Entraron sus pisadas fuertes y puntuales a la contenida luz de un cerrado paraje, impreciso, a decir verdad, indecente, un salón saturado hasta el hastío del hedor aturdidor del alcohol y el perfume barato, velado por el retenido humo del tabaco, el calor adueñándose del sitio. Personas de naturalezas impensables, incorrectas, se apoderaban de las mesas repartidas aquí y allá, botellas y mujeres pasaban de mano en mano, de boca en boca, entre risas y conversaciones extrañas y embriagadas. Muchos oyeron el ruido de la puerta que se abría y se cerraba, voltearon las miradas hacia aquel extraño ente que ingresaba, y continuaron con sus fechorías.
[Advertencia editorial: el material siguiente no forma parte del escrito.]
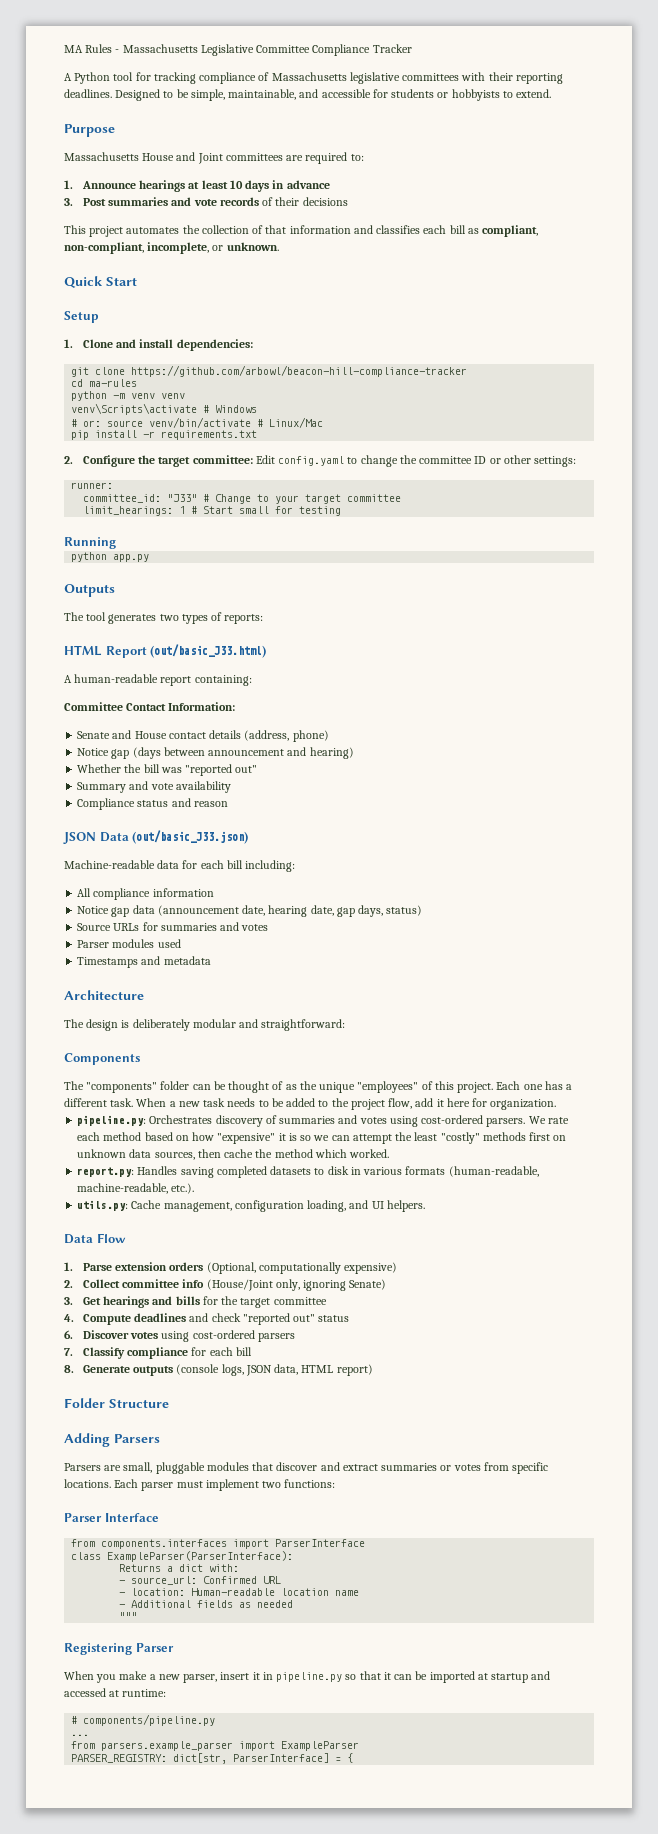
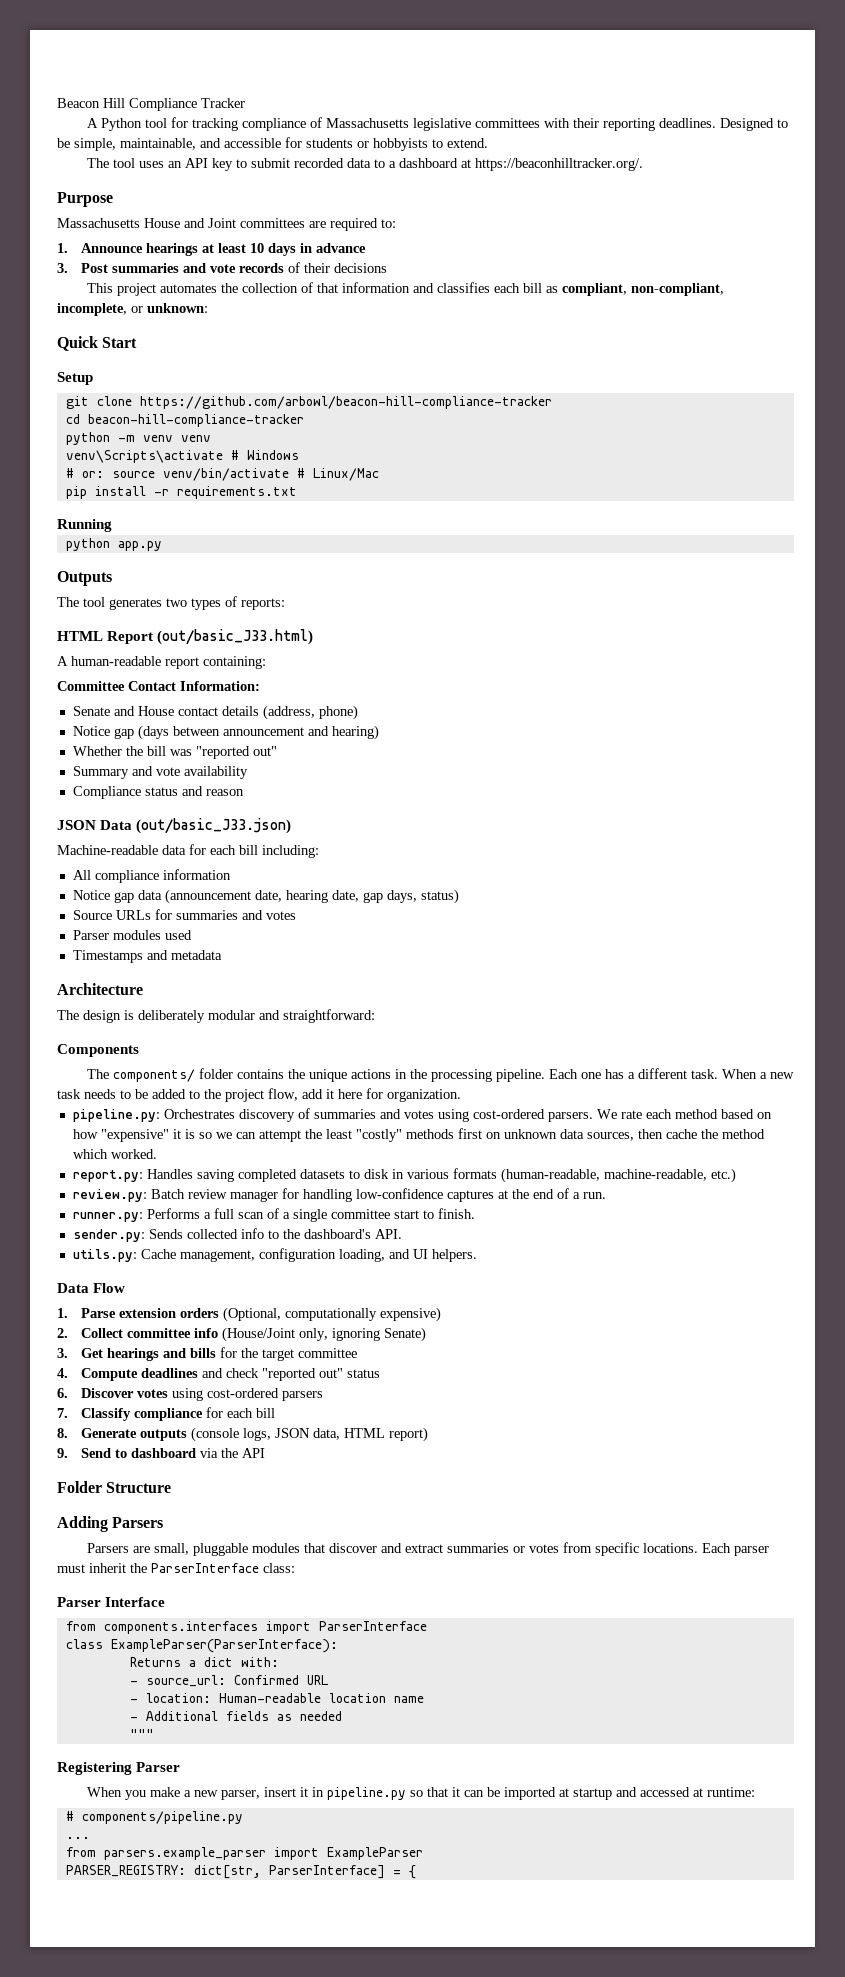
- MA Rules - Massachusetts Legislative Committee Compliance Tracker
+ Beacon Hill Compliance Tracker
+ The tool uses an API key to submit recorded data to a dashboard at https://beaconhilltracker.org/.
- This project automates the collection of that information and classifies each bill as compliant, non-compliant, incomplete, or unknown.
+ This project automates the collection of that information and classifies each bill as compliant, non-compliant, incomplete, or unknown:
- 1. Clone and install dependencies:
- cd ma-rules
+ cd beacon-hill-compliance-tracker
- 2. Configure the target committee: Edit config.yaml to change the committee ID or other settings:
- runner:
- committee_id: "J33" # Change to your target committee
- limit_hearings: 1 # Start small for testing
- The "components" folder can be thought of as the unique "employees" of this project.
+ The components/ folder contains the unique actions in the processing pipeline.
- report.py: Handles saving completed datasets to disk in various formats (human-readable, machine-readable, etc.).
+ report.py: Handles saving completed datasets to disk in various formats (human-readable, machine-readable, etc.)
+ review.py: Batch review manager for handling low-confidence captures at the end of a run.
+ runner.py: Performs a full scan of a single committee start to finish.
+ sender.py: Sends collected info to the dashboard's API.
+ 9. Send to dashboard via the API
- Each parser must implement two functions:
+ Each parser must inherit the ParserInterface class:

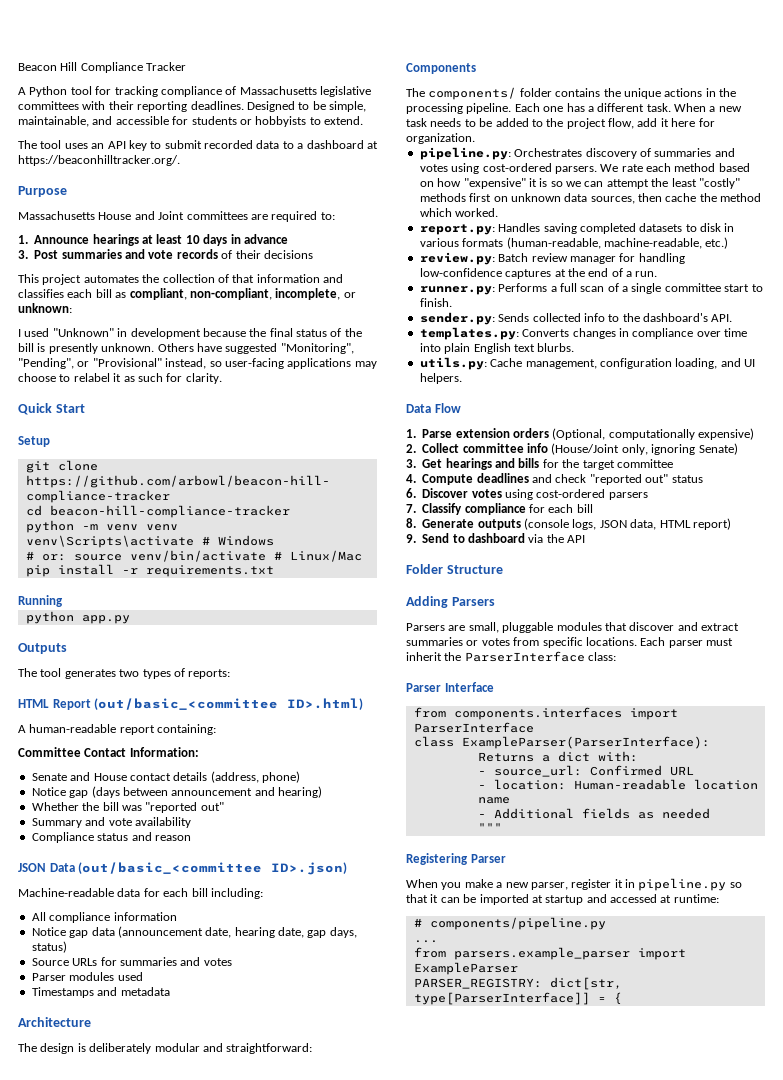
+ I used "Unknown" in development because the final status of the bill is presently unknown. Others have suggested "Monitoring", "Pending", or "Provisional" instead, so user-facing applications may choose to relabel it as such for clarity.
- HTML Report (out/basic_J33.html)
+ HTML Report (out/basic_<committee ID>.html)
- JSON Data (out/basic_J33.json)
+ JSON Data (out/basic_<committee ID>.json)
+ templates.py: Converts changes in compliance over time into plain English text blurbs.
- When you make a new parser, insert it in pipeline.py so that it can be imported at startup and accessed at runtime:
+ When you make a new parser, register it in pipeline.py so that it can be imported at startup and accessed at runtime:
- PARSER_REGISTRY: dict[str, ParserInterface] = {
+ PARSER_REGISTRY: dict[str, type[ParserInterface]] = {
Vacía le esperaba una mesa en la esquina del putrefacto local, entre la sombra, como de costumbre, todos los fatídicos viernes llegaba al mismo lugar, esperando tal vez uno que cambiara su rumbo.

- ¿Lo de siempre? – Preguntó una camarera de rostro un poco brusco, fuertemente maquillado, llevaba el labial corrido y un escote prominente.

- Por supuesto. – Respondió sin dudar, mientras se recostaba en su asiento colocando una pesada bota sobre la mesa de madera.

Sin esperar, la criada emprendió su apurada caminata hacia la bodega, de donde sacó sin pensarlo la acostumbrada botella de ron y una copa algo sucia de quien sabe que sustancia. Golpeo sonoramente la mesa al dejar ambas cosas allí, para luego regalar una mirada y un guiño al hombre que observaba en relajado silencio. Se encontraba él despojando con sus dientes el corcho atorado de la boca de la botella para liberar así la translucida poción que le arrebataría toda razón y pena, cuando escuchó una voz un poco inesperada y ronca, dirigiéndose a él como el filo que rompe la continuidad de las cosas. La gente no solía dirigirle palabra.

- Buena noche. – Decía en un tono firme, aunque apagado, después de unos instantes sin recibir respuesta, continuó. – ¿Le molesta la compañía?